Iran e Siria “fingono di essere contro Israele”, ma questo è solo uno stratagemma, secondo Umm Ibrahim, la matriarca di una famiglia di Yarmouk, arrivata a Sabra – Shatila nelle ultime settimane. “Le alture del Golan sono state in silenzio per quanto tempo?” chiede retoricamente. “La resistenza palestinese le utilizzava per venire attraverso il Libano a combattere Israele, autorizzata ad entrare attraverso la terra siriana. Nemmeno a un uccello è stato permesso di volare attraverso la recinzione di confine.”

Il risentimento ribolle tra le due famiglie dei nuovi rifugiati. “Gli arabi sono nemici più grandi che gli israeliani”, ha detto Umm Samir. “Loro non si comportano così con i loro peggiori nemici.”

Indesiderati in Siria, coloro che fuggono da Yarmouk hanno appena capito che tipo di casa sia il Libano. Ai nuovi arrivi è dato un visto di una settimana, che impone loro di riferire alle autorità o di pagare una multa di $ 200, che pochi tra loro si possono permettere. Mentre l’UNRWA e le altre organizzazioni umanitarie offrono qualche aiuto alimentare e spazio di vita, le condizioni sono molto peggiori qui che in condizionidi pre-guerra in Siria.

“Non si preoccupano minimamente dinoi “, ha detto Umm Samir, che era troppo giovane per ricordare il suo primo viaggio in esilio nel 1948 dalla città palestinese di Safed, in quello che oggi è Israele, e troppo angosciata per voler ricordare il suo secondo viaggio della settimana scorsa. “Ho pensato che se avessi mai lasciato la mia casa ancora una volta prima di morire, sarebbe stato per tornare in Palestina.”

Fuori Sabra-Shatila, nella vicina ambasciata palestinese, l’alto funzionario Qassem Abu Mazen, responsabile per gli arrivi a Yarmouk, ha cercato di minimizzare la portata della crisi. “Le cose sono effettivamente migliorate nelle ultime settimane”, ha detto. “Non sono peggiorate.

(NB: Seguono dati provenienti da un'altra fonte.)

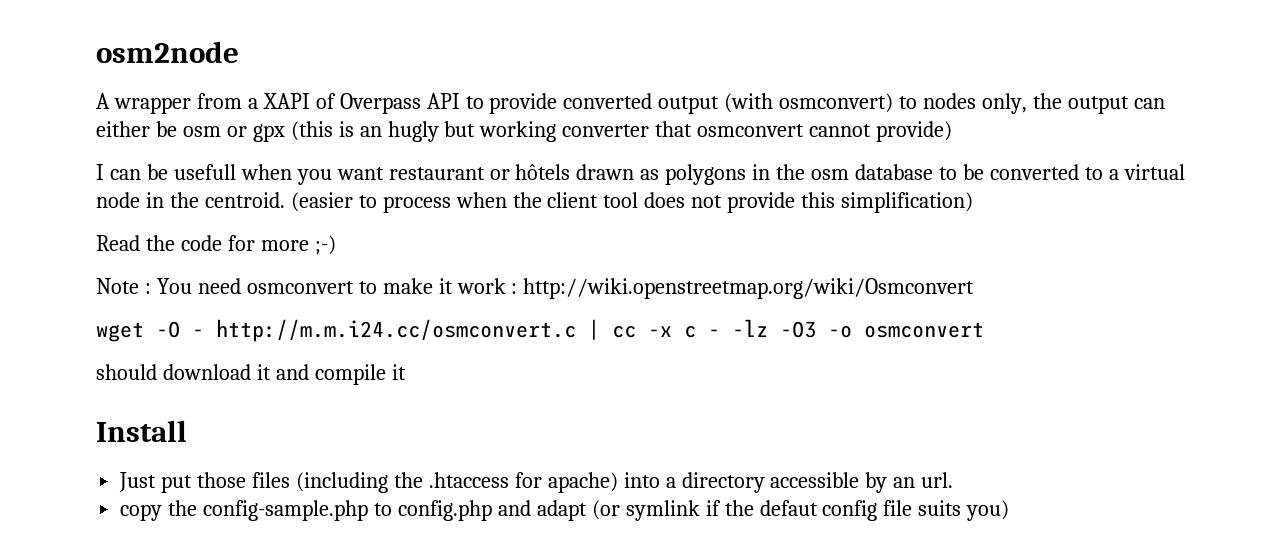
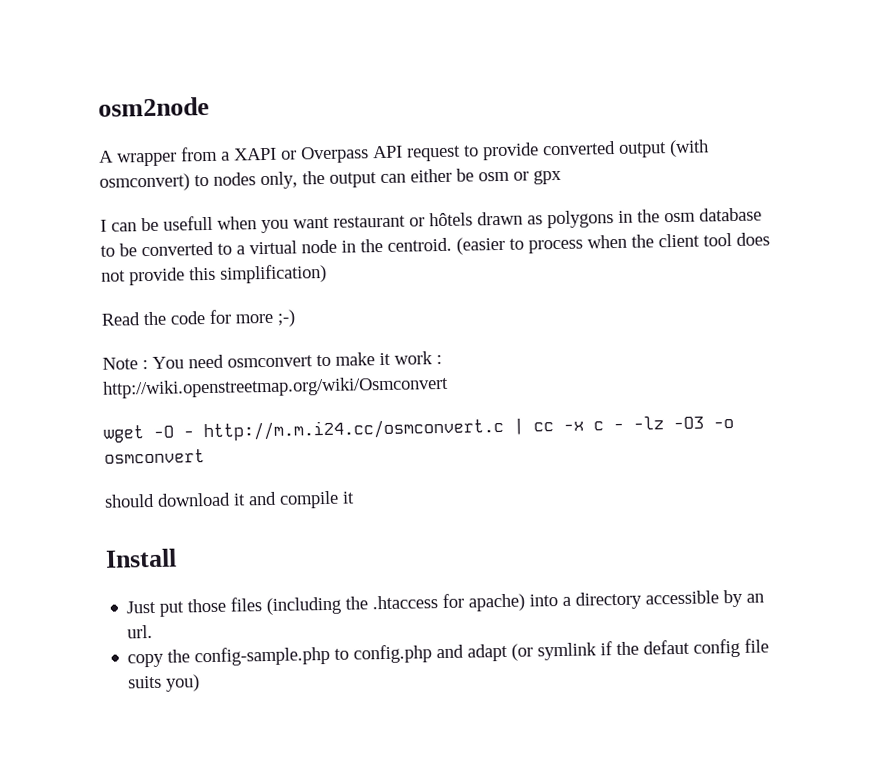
- A wrapper from a XAPI of Overpass API to provide converted output (with osmconvert) to nodes only, the output can either be osm or gpx (this is an hugly but working converter that osmconvert cannot provide)
+ A wrapper from a XAPI or Overpass API request to provide converted output (with osmconvert) to nodes only, the output can either be osm or gpx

La leadership palestinese ha deciso di prendere una posizione di neutralità. Questo ci ha portato più vicino al regime siriano, nonostante tutto quello che è successo. E’ stata una decisione difficile, ma ci ha resi meno di parte. Questo è un gioco di scacchi che deve essere giocato da tutti nella regione”, ha detto della guerra siriana.

“Ma c’è una sola mente, l’America. Serve i loro interessi in modo che possano rimanere nella regione.”

Nel campo, i nuovi arrivati non credono assolutamente in tutto questo.

“I nostri cosiddetti leaders hanno le loro ragioni per la loro vicinanza al regime siriano”, ha detto Umm Samir. “E non ha nulla a che fare con noi. Vergogna su di loro e sul loro silenzio.”